I fuochi di Pasqua, che nella notte di Pasqua ardono in molte regioni della Germania, hanno lo scopo di scacciare il freddo inverno e di far rinascere il calore. Anche le colorate uova di Pasqua, così apprezzate in tutto il mondo, sono da sempre sinonimo di nuova vita e di rinascita. Tuttavia il dono di uova lessate e dipinte a vivaci colori in passato aveva anche uno scopo molto pratico. In Quaresima, secondo la tradizione cristiana, non si potevano mangiare né uova né carne. Dal momento però che le galline continuavano a deporre le uova, queste venivano lessate per poter essere conservate. Al termine della Quaresima, la domenica di Pasqua, c'era una gran quantità di uova.

L'usanza di nascondere le uova e altre leccornie in giardino o nel parco non è poi così antica. Nel XVII secolo in Germania si trovano per la prima volta notizie della caccia alle uova della domenica di Pasqua. Tra l'altro la ricerca delle uova è una bella occasione per fare una lunga passeggiata pasquale. A Coburgo e nei dintorni, in Alta Franconia, il coniglio di Pasqua nasconde le uova già il giorno del Giovedì Santo.

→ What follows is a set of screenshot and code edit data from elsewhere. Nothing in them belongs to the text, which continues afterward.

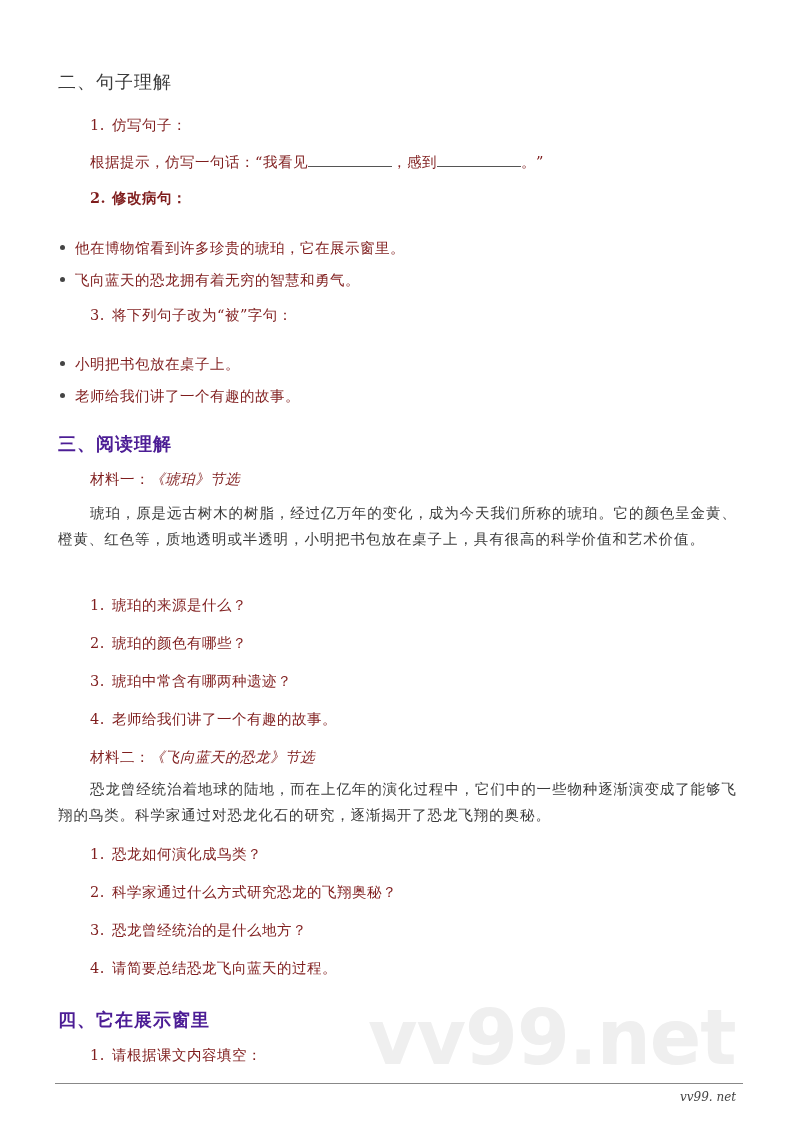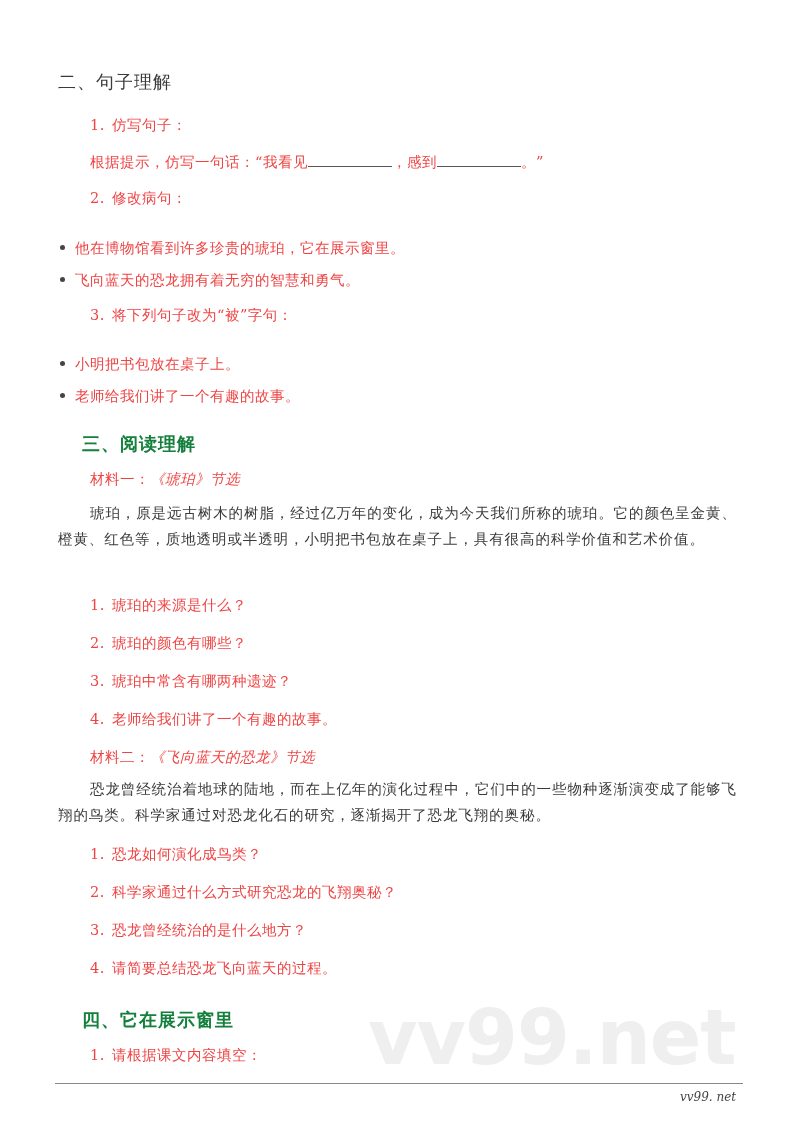--- a/index.html
+++ b/index.html
@@ -40,7 +40,7 @@
     }
     .text {
       font-size: 14.5px;
-      color: #ef4444;
+      color: #7f1d1d;
       letter-spacing: 0.5px;
     }
     .ind1 { left: 90px; }

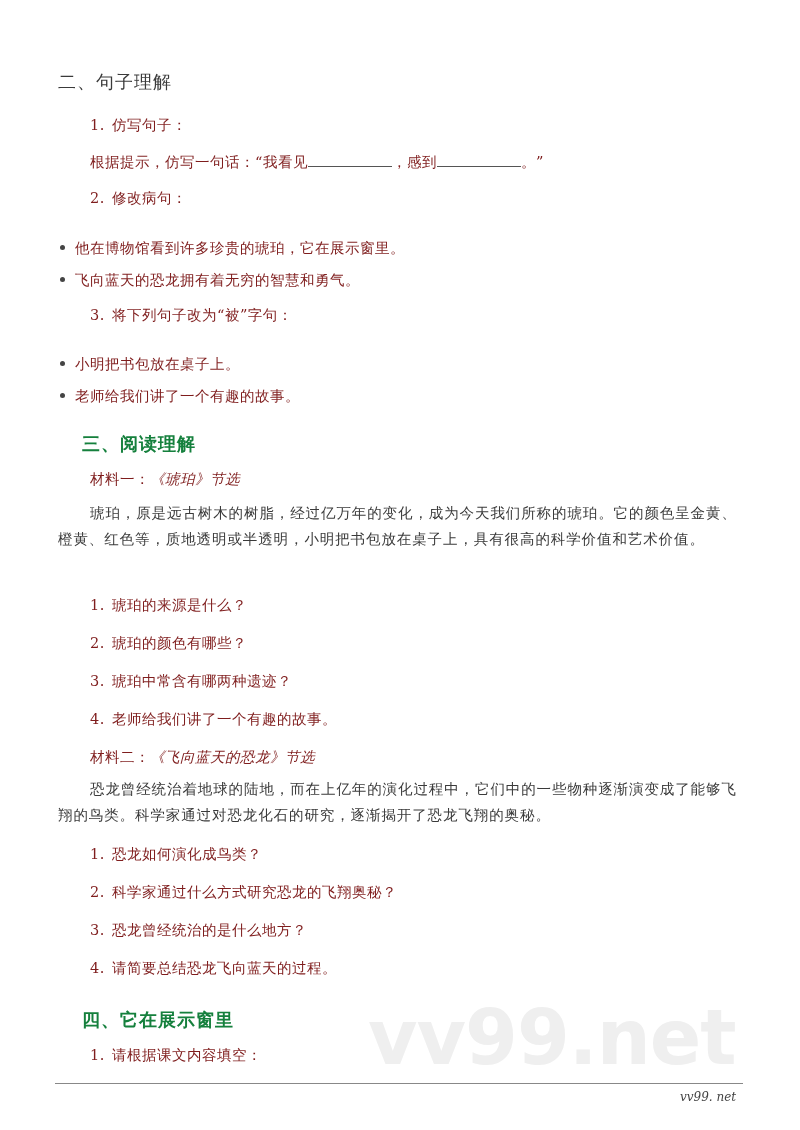--- a/index.html
+++ b/index.html
@@ -121,7 +121,7 @@
     <span>根据提示，仿写一句话：“我看见</span><span class="blank"></span><span>，感到</span><span class="blank"></span><span>。”</span>
   </div>
 
-  <div class="abs text ind1" style="top:181px;">
+  <div class="abs text ind1" style="top:181px;font-weight:bold;">
     <span class="num">2.</span><span>修改病句：</span>
   </div>
 

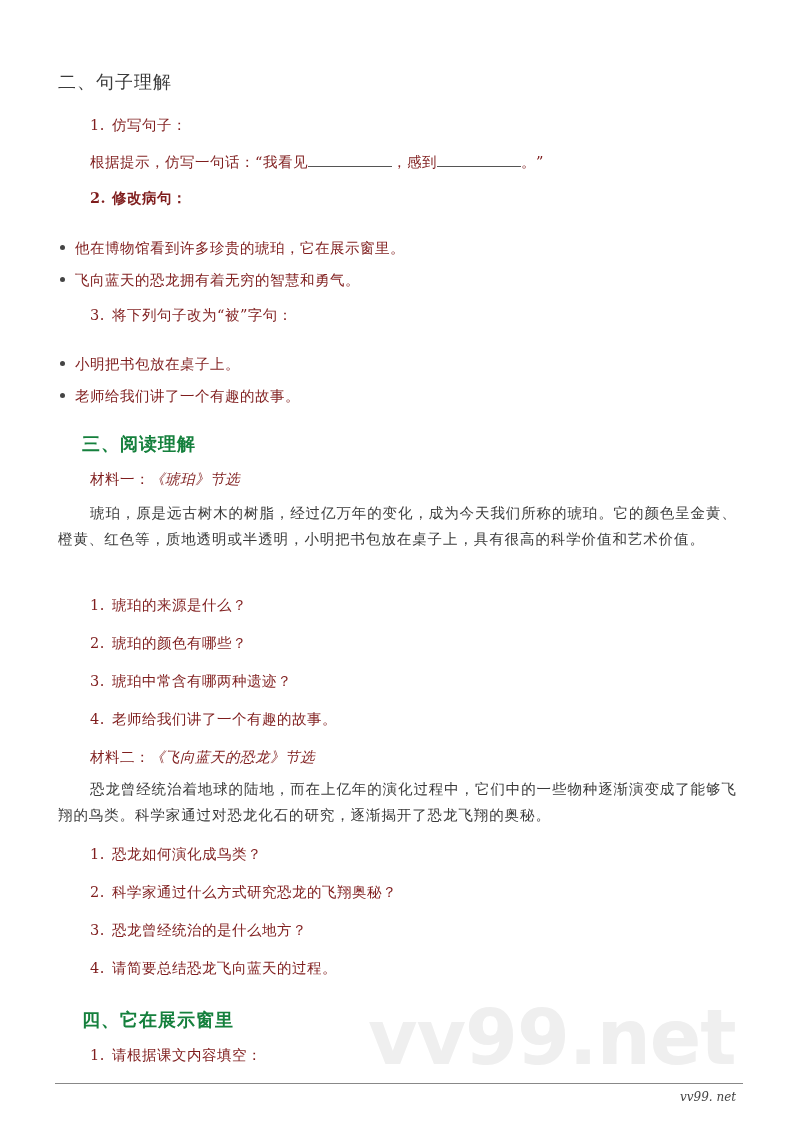--- a/index.html
+++ b/index.html
@@ -35,8 +35,7 @@
     .h2.bold {
       font-family: Liberation Mono, monospace;
       font-weight: bold;
-      color: #15803d;
-      margin-left: 24px;
+      color: #4c1d95;
     }
     .text {
       font-size: 14.5px;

Ma quale origine ha il coniglio di Pasqua? Sull'argomento gli studiosi non sono concordi. In passato, a seconda della regione, anche la volpe, il gallo o il cuculo nascondevano le uova. Nel tempo il coniglio, simbolo di fertilità e della primavera, si è imposto, per lo meno in Germania. In altri paesi i bambini si divertono con il gallo di Pasqua, mangiano la colomba pasquale o credono che le campane di Pasqua portino i dolci.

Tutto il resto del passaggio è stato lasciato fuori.